Wire & Cable Attributes for Electrical Distributors

Wire & cable spans building wire (THHN/THWN-2, XHHW-2), metal-clad and armored cable, tray cable, portable cord, control and instrumentation cable, and low-voltage communications cable. Buyers are electrical contractors, plant maintenance, and panel builders, and they buy by code permission, not by product name.

One conductor is many products. A 12 AWG stranded copper conductor becomes THHN, XHHW-2, MC, or SOOW depending on what gets extruded over it, and each carries different wet, sunlight, oil, and cable-tray permissions. The specs that close the sale (ampacity, overall diameter, weight per 1,000 ft) sit in a manufacturer PDF table indexed by AWG, not in the product record.

Standards references drift. The NEC ampacity table was 310.16, became 310.15(B)(16) in 2011, and reverted to 310.16 in 2020 when medium voltage moved to Article 311. Datasheets in circulation still cite the old number. Suppliers disagree on kcmil versus MCM, on how to punctuate THHN/THWN-2, and on whether M means a thousand feet. Then every type multiplies out by size, stranding, color, and put-up.

Core

Every SKU needs these. Without them the record is not a product, it is a row.

Cable Type Designation
enum
THHN/THWN-2

The first filter on every rail. Type is what the NEC permits, not a marketing name: THHN is dry-only, THWN-2 is wet or dry.

Conductor Size
enum · AWG or kcmil
12 AWG

The primary sizing filter. Runs 18 AWG down to 1 AWG, then 1/0-4/0, then 250-2000 kcmil, so it needs one ordered ladder to sort at all.

Conductor Material
enum
Bare annealed copper (ASTM B3)

Copper and aluminum are not interchangeable at the same size. NEC 310.14 requires AA-8000 series alloy for aluminum building conductors.

Conductor Count
text
3 conductors + ground (12/3 w/G)

Sold as size/count. Count plus ground presence decides whether the cable serves the circuit at all.

Stranding / Strand Count
enum
Stranded, Class B, 19 strands

Solid vs stranded is a hard filter. Class B is standard concentric; Class C and bunch stranding buy flexibility for pulls and cord.

Voltage Rating
number · V
600

Code-limiting. 600 V covers most building wire; control and instrumentation run 300 V; medium voltage moved to NEC Article 311 in 2020.

Temperature Rating
text · °C
90°C dry / 90°C wet / 75°C oil

Dry, wet, and oil ratings differ on the same SKU and set the ampacity column a designer may use at the termination.
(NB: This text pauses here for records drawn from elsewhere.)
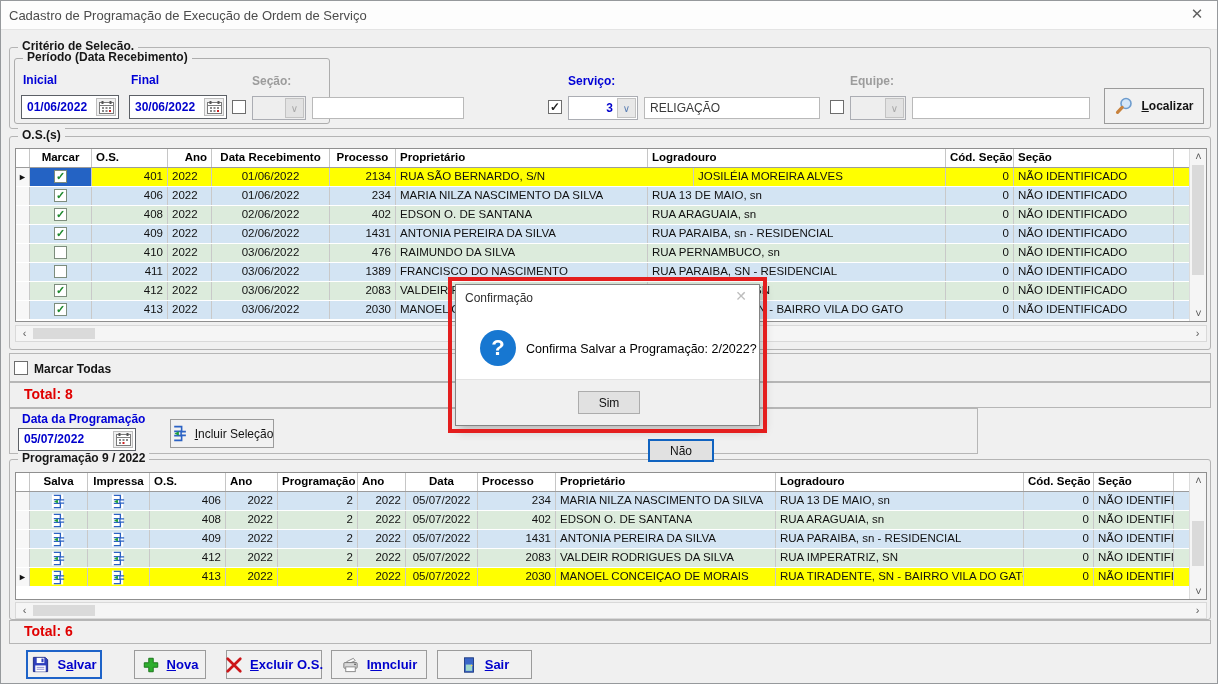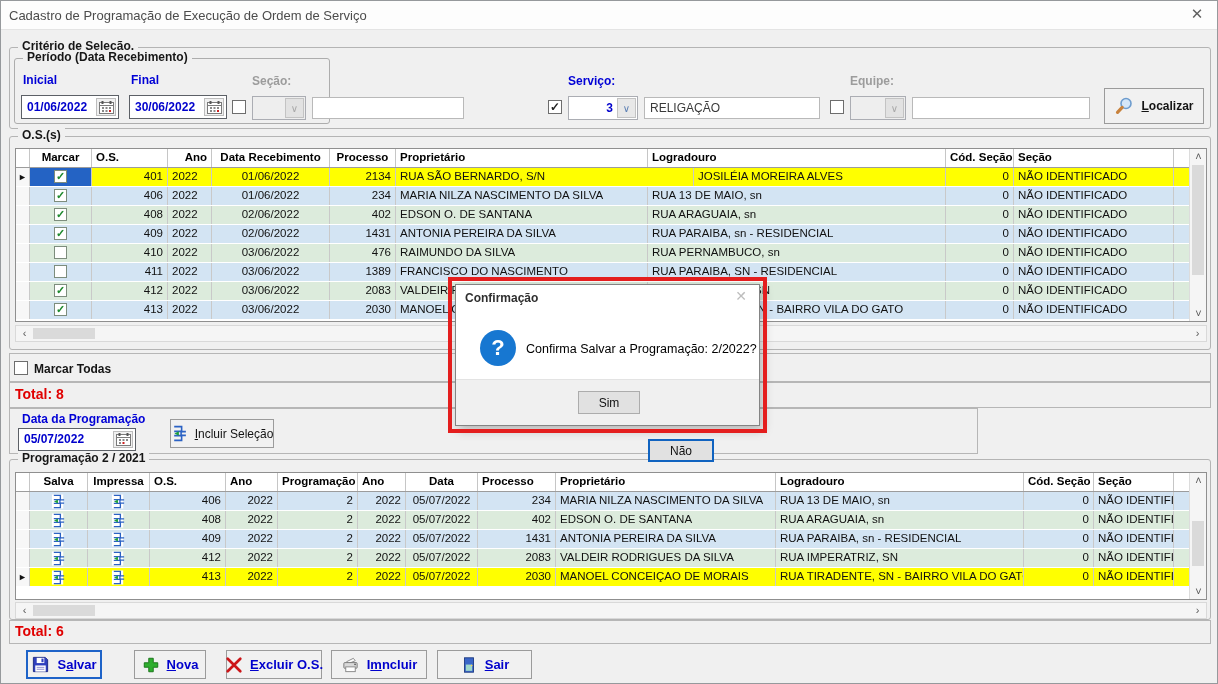"Confirmação" .dlg-title { font-weight: bold -> none }
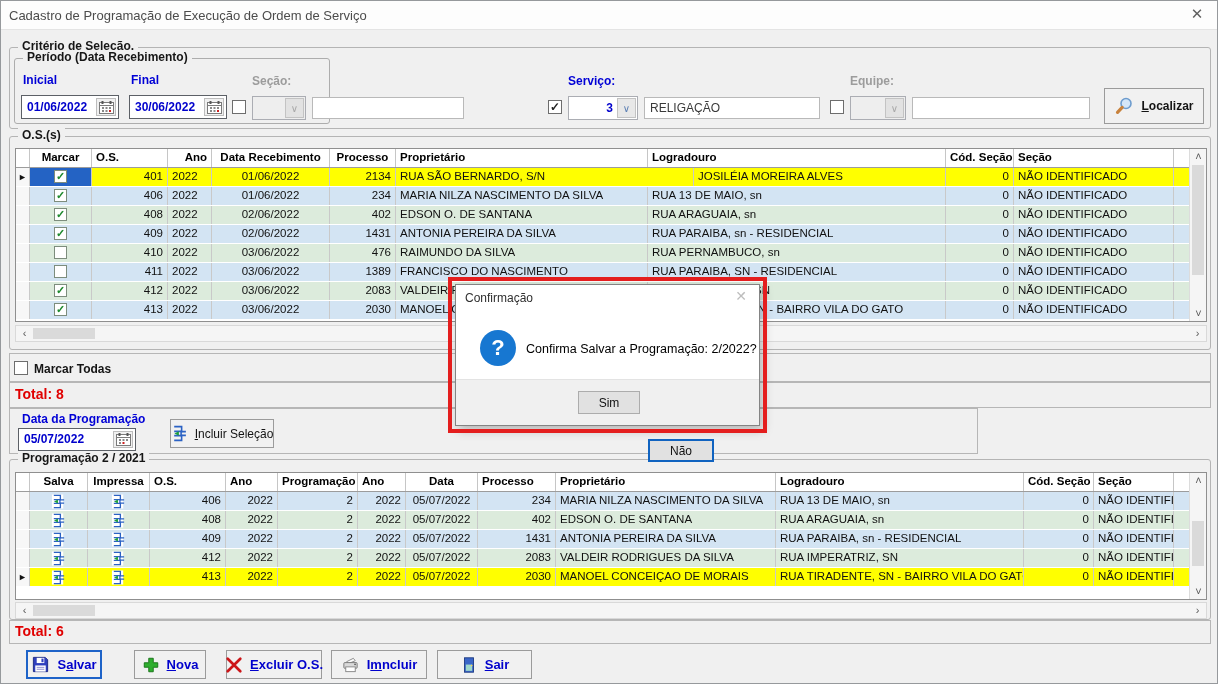"Total: 8" .total-text { left: 5px -> 14px }
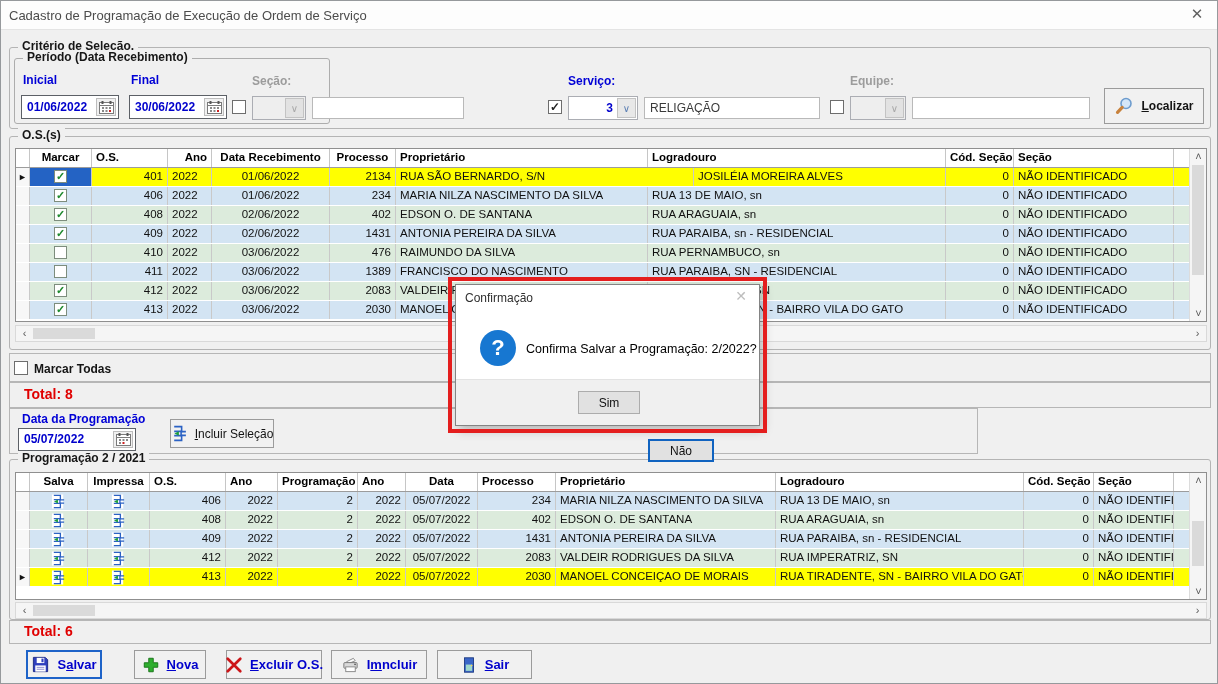"Programação 2 / 2021" span.gb-label { text: 2 / 2021 -> 9 / 2022 }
Insulation / Jacket Construction
enum
PVC insulation, 0.015 in, with nylon jacket

Sets insulation thickness, OD, and abrasion resistance. Nylon over PVC is what lets THHN pull through conduit; a CPE jacket is a different product.

Insulation Color
enum
Green/Yellow

Buyers filter by color because color is circuit identification. Green and green/yellow are the equipment grounding conductors.

Put-Up
enum · ft
1,000 ft reel

Price basis and freight in one field. Wire prices per 1,000 ft, cut-to-length is non-returnable, and reel vs coil vs spool changes handling.

Manufacturer Part Number
identifier
12THHN

The key contractors quote, and the key that joins your record to the manufacturer's datasheet and UL listing.

GTIN-14 / UPC
identifier
00012345678905

Required to syndicate through IDEA Connector and to list on any marketplace. Also the scan key in the warehouse.

Country of Origin
enum
United States

Drives duty, and it is the input to every Buy American question. Cannot be inferred from the brand, since brands run multiple plants.

Differentiating

What buyers actually compare on. This is where catalogs win or lose the filter.

Ampacity
number · A
30 A at 75°C (12 AWG Cu)

How buyers actually size wire. NEC Table 310.16 value for not more than three current-carrying conductors in a raceway at 30°C ambient.

Nominal Outside Diameter
number · in
0.140

The conduit-fill input. NEC Chapter 9 Table 5 is built on it, and it varies by insulation type at the same AWG.

Approximate Weight
number · lb per 1,000 ft
25

Freight, reel handling, and whether the dock can take delivery. Published on every datasheet as net weight in lbs/kft.

Compliance & identifiers

Standards, regulatory data, and the identifiers channels reject you for missing.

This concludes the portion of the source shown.